Dahlia twisted and strained, struggling to free up one arm. But then she settled, knowing she could not hope to defend herself.

The sword was close.

Dahlia stared the small, cold man in the eye, trying to discern his intent.

The sword came in at the side of her neck and she stiffened and held her breath. But Entreri began to cut the webbing away.

“I am truly touched,” she said sarcastically after she had recovered from the shock.

“Shut up,” Entreri said as he continued freeing her.

“Are you embarrassed by your concern for me?” the elf woman quipped.

“Concern?”

“You’re here, against your master’s allies,” Dahlia reasoned.

“Because I hate him more than I hate you,” Entreri was quick to reply. “Do not presume that such thoughts shine brightly upon you.”

His last words were lost in the rumble of a low and threatening growl, and Entreri froze, and Dahlia smiled—she could see six hundred pounds of musclerippled panther crouching right behind him.

“You have met my friend Guenhwyvar, no doubt?” she asked with a grin.

Artemis Entreri didn’t move.

“Hold!” came a call from the side, as Drizzt Do’Urden, limping only slightly, came over the ridge. Whether he was speaking to Entreri or Guenhwyvar, neither Dahlia nor Entreri could be sure.

Both, likely.

Entreri dismissed the drow with a snicker and drove his sword down halfway to the ground, greatly loosening the bindings on Dahlia.

“A change of heart?” Drizzt asked when he came beside the pair. Dahlia extracted herself from the webs. Behind Entreri, Guenhwyvar remained poised to leap upon the small man.

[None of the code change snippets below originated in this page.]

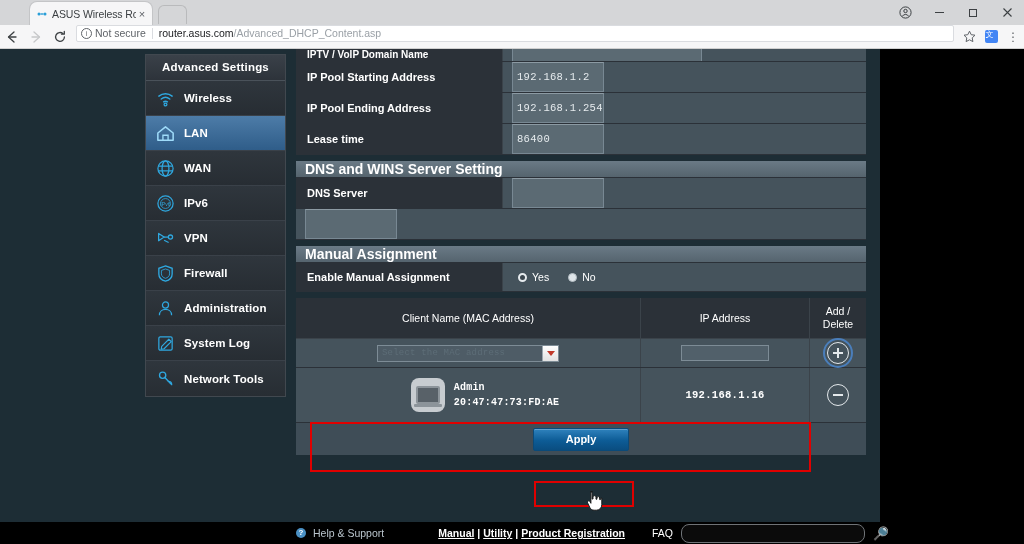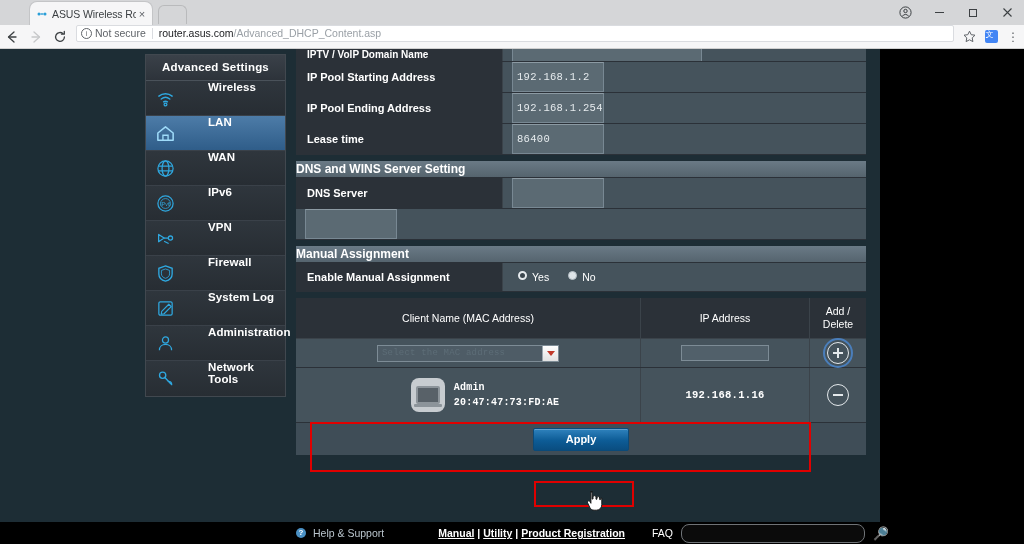"Wireless" .side-item { align-items: flex-start -> center; gap: 24px -> none }
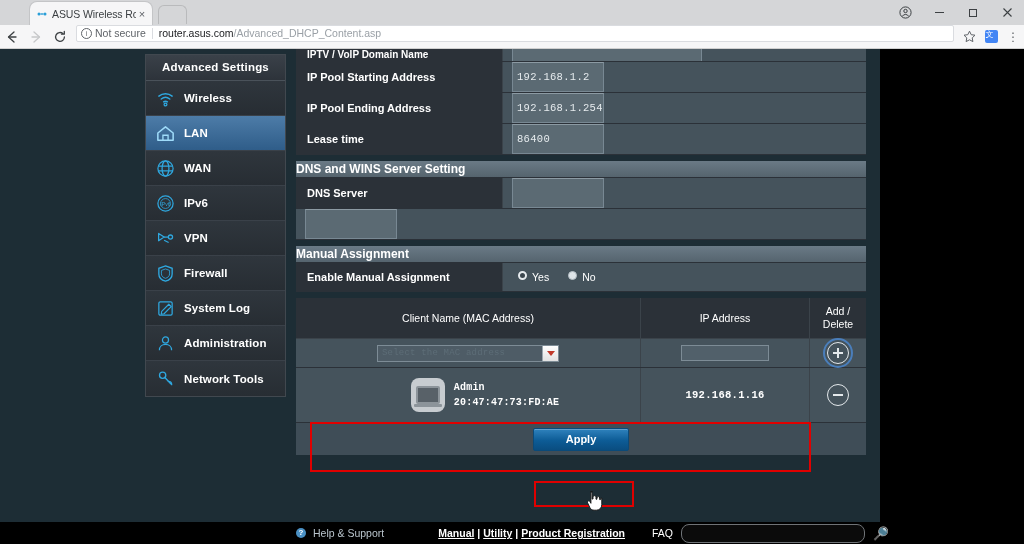"DNS and WINS Server Setting" .section-head { font-size: 12px -> 14px; padding-left: none -> 9px }
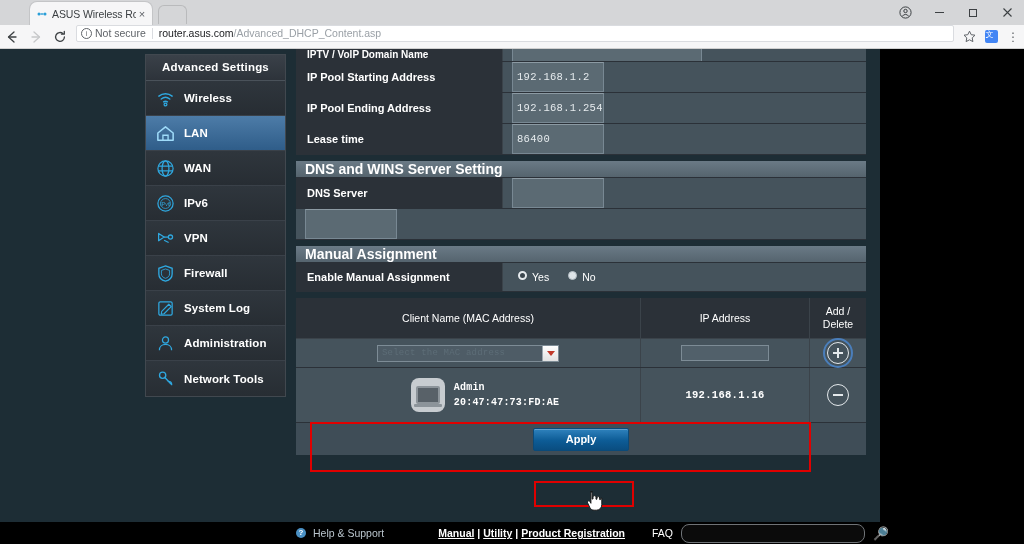"Yes" .radio-wrap { align-items: none -> center }
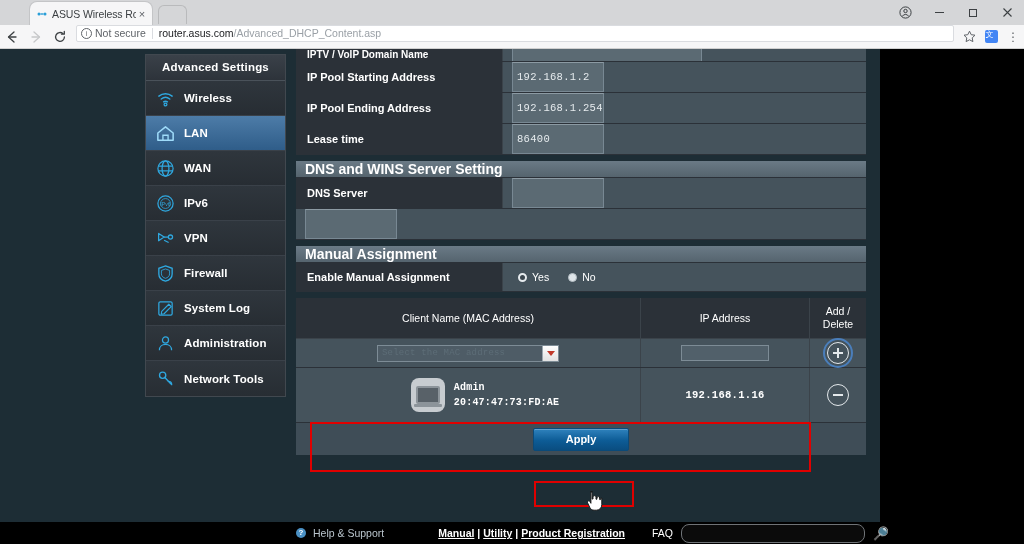"System Log" div.side-item { order: before "Administration" -> after "Administration" }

“Easy, Guen,” Drizzt prompted the cat, and her ears came up.

“Why have you returned?” Dahlia asked Entreri as she continued to pull strands from her clothing. She wasn’t feeling particularly generous, and didn’t much like being rescued. She intended to push Artemis Entreri, and hopefully to push him far away.

When he didn’t immediately answer her question, Dahlia stopped plucking the webs. Her question had struck him hard, obviously. She was caught by surprise, for she had never expected to see him in such a pensive pose.

“Why?” she asked again, sharply and loudly, but only to pull the man from his apparent introspection.